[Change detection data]
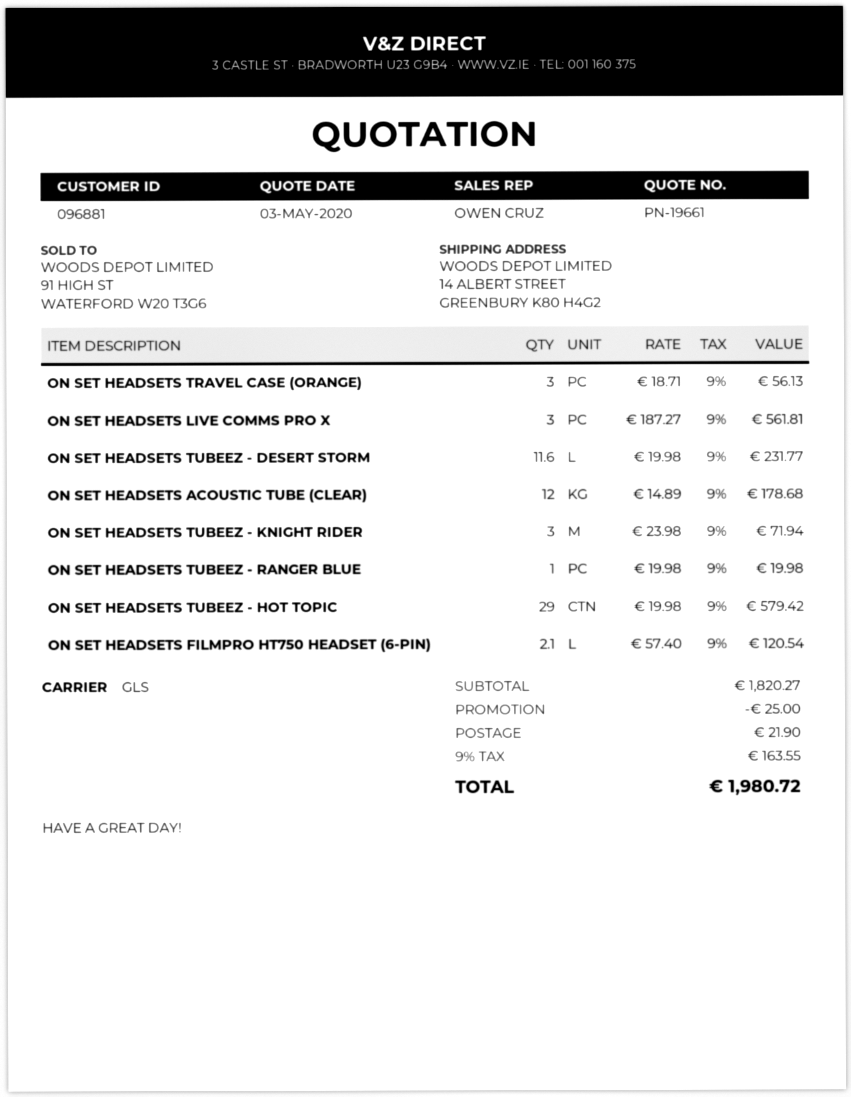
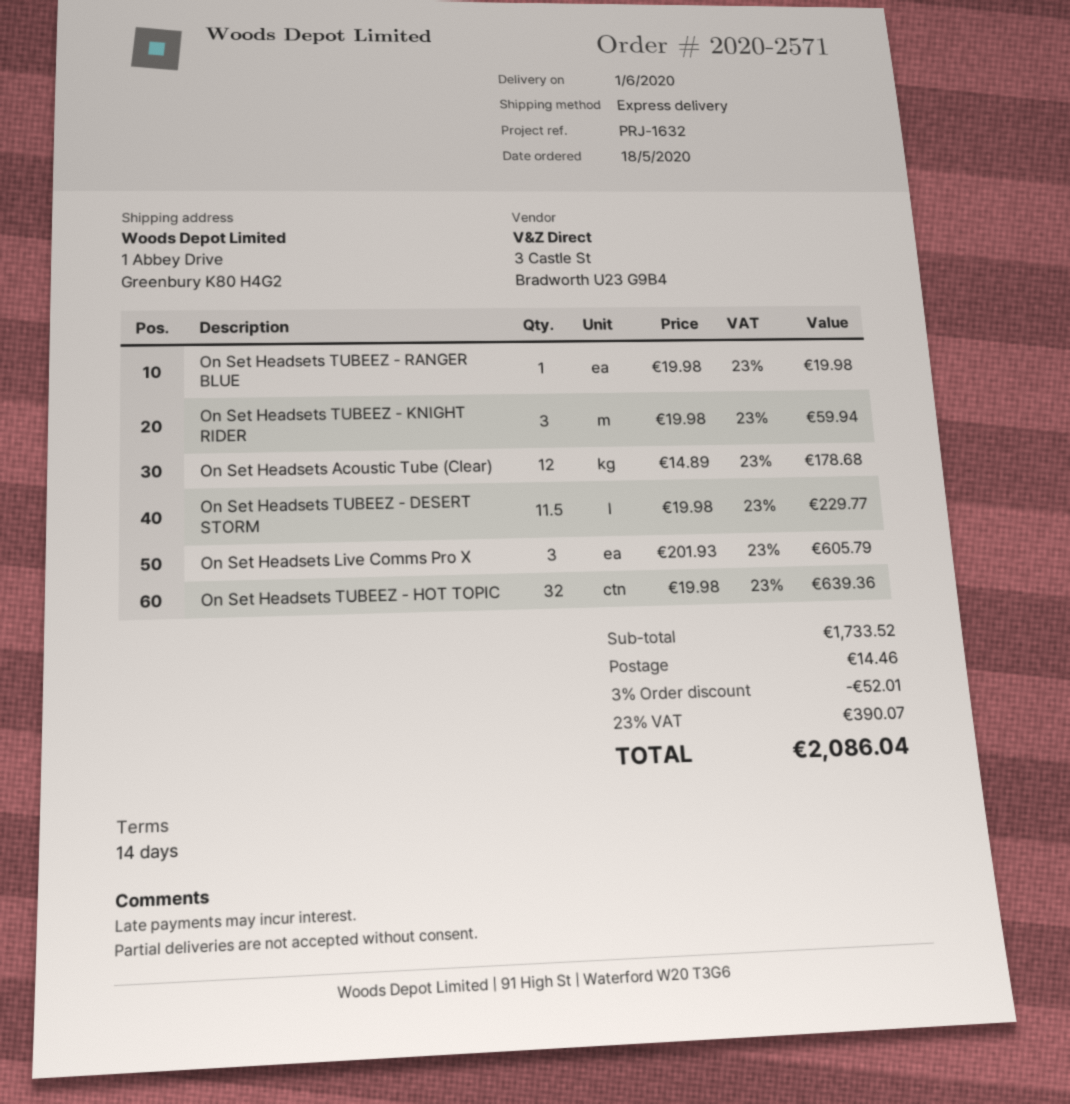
shipping method: GLS -> express
ship to: 14 ALBERT STREET, GREENBURY K80 H4G2 -> 1 Abbey Drive, Greenbury K80 H4G2
ON SET HEADSETS TRAVEL CASE (ORANGE): 3 x 18.71 = 56.13 -> none
ON SET HEADSETS LIVE COMMS PRO X: 3 x 187.27 = 561.81 -> 3 x 201.93 = 605.79
ON SET HEADSETS TUBEEZ - DESERT STORM: 11.6 x 19.98 = 231.77 -> 11.5 x 19.98 = 229.77
ON SET HEADSETS TUBEEZ - KNIGHT RIDER: 3 x 23.98 = 71.94 -> 3 x 19.98 = 59.94
ON SET HEADSETS TUBEEZ - HOT TOPIC: 29 x 19.98 = 579.42 -> 32 x 19.98 = 639.36
ON SET HEADSETS FILMPRO HT750 HEADSET (6-PIN): 2.1 x 57.40 = 120.54 -> none
subtotal: 1820.27 -> 1733.52
discount: 25.00 -> 52.01
shipping: 21.90 -> 14.46
tax: 9% = 163.55 -> 23% = 390.07
total: 1980.72 -> 2086.04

*What is needed:* Write the entries above out in full, exactly, with no images.

*Worked solution:*
shipping method: GLS -> express
ship to: 14 ALBERT STREET, GREENBURY K80 H4G2 -> 1 Abbey Drive, Greenbury K80 H4G2
ON SET HEADSETS TRAVEL CASE (ORANGE): 3 x 18.71 = 56.13 -> none
ON SET HEADSETS LIVE COMMS PRO X: 3 x 187.27 = 561.81 -> 3 x 201.93 = 605.79
ON SET HEADSETS TUBEEZ - DESERT STORM: 11.6 x 19.98 = 231.77 -> 11.5 x 19.98 = 229.77
ON SET HEADSETS TUBEEZ - KNIGHT RIDER: 3 x 23.98 = 71.94 -> 3 x 19.98 = 59.94
ON SET HEADSETS TUBEEZ - HOT TOPIC: 29 x 19.98 = 579.42 -> 32 x 19.98 = 639.36
ON SET HEADSETS FILMPRO HT750 HEADSET (6-PIN): 2.1 x 57.40 = 120.54 -> none
subtotal: 1820.27 -> 1733.52
discount: 25.00 -> 52.01
shipping: 21.90 -> 14.46
tax: 9% = 163.55 -> 23% = 390.07
total: 1980.72 -> 2086.04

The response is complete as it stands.